BEGIN Data in this exercise

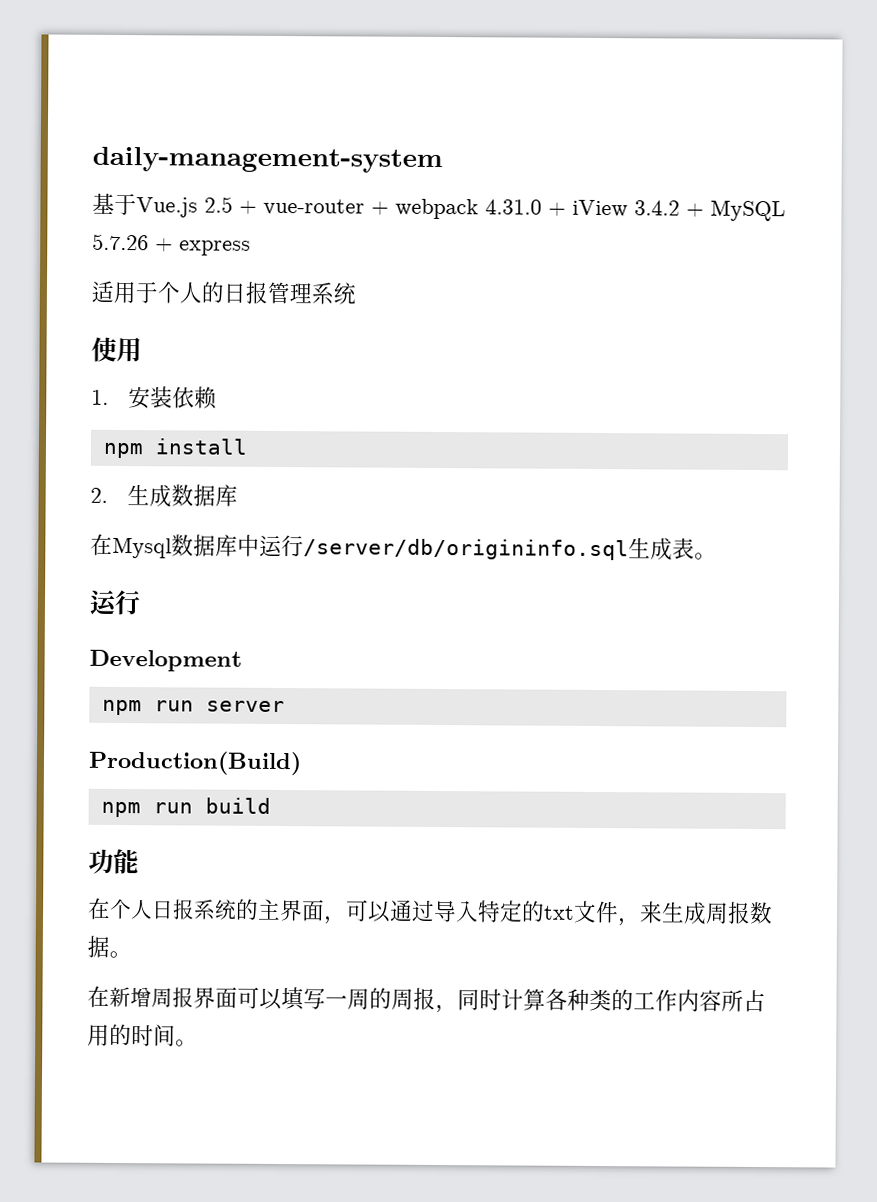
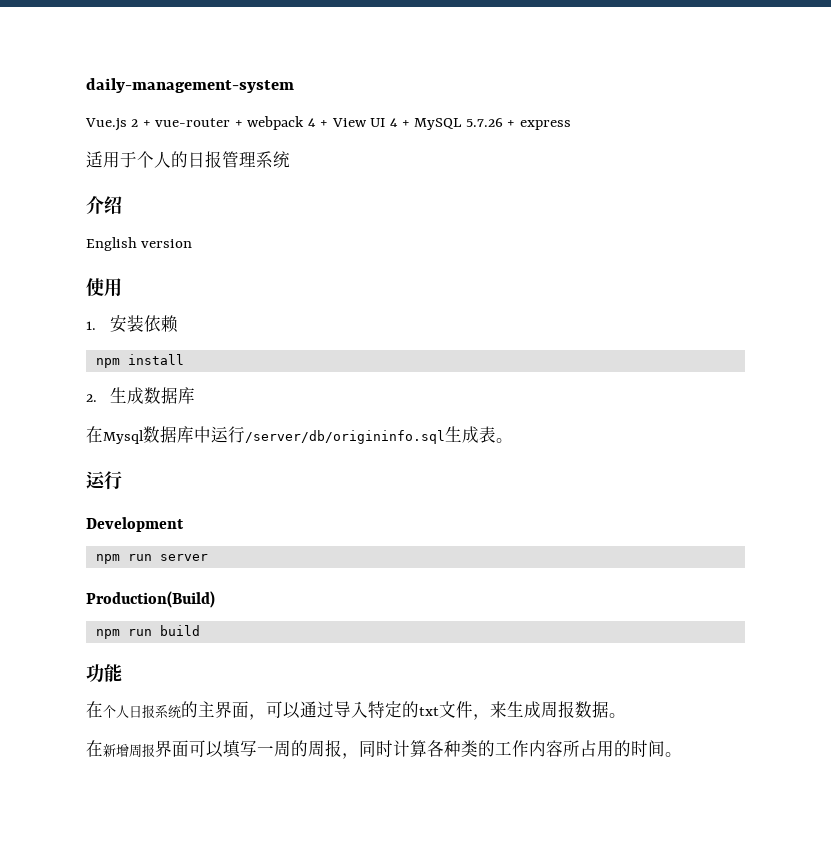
[92,192,233,218] 基于Vue.js 2.5 -> [85,118,139,131] Vue.js 2
[485,199,680,218] 4.31.0 + iView 3.4.2 -> [307,118,398,127] 4 + View UI 4
(356, 293) none -> [86,196,122,214] [86,237,193,251] // 介绍 // English version

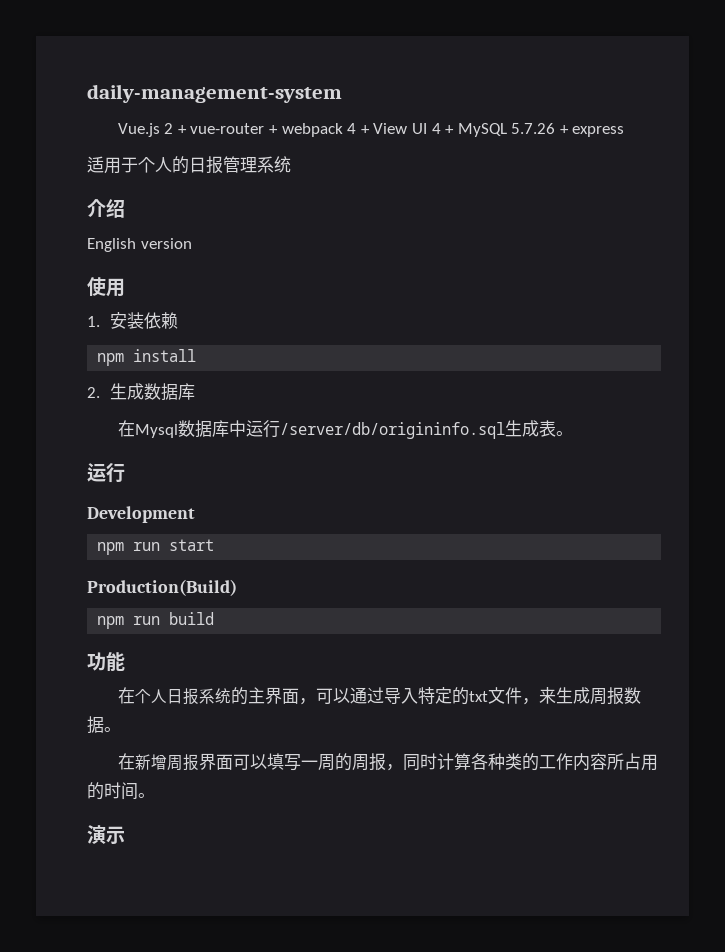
[159,554,208,561] server -> [169,539,215,551] start
(682, 754) none -> [87,825,125,844] // 演示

END Data in this exercise

### Exercise instructions
In the entries above, count each line that includes "none" and report the total with no other text.

### Solved exercise
2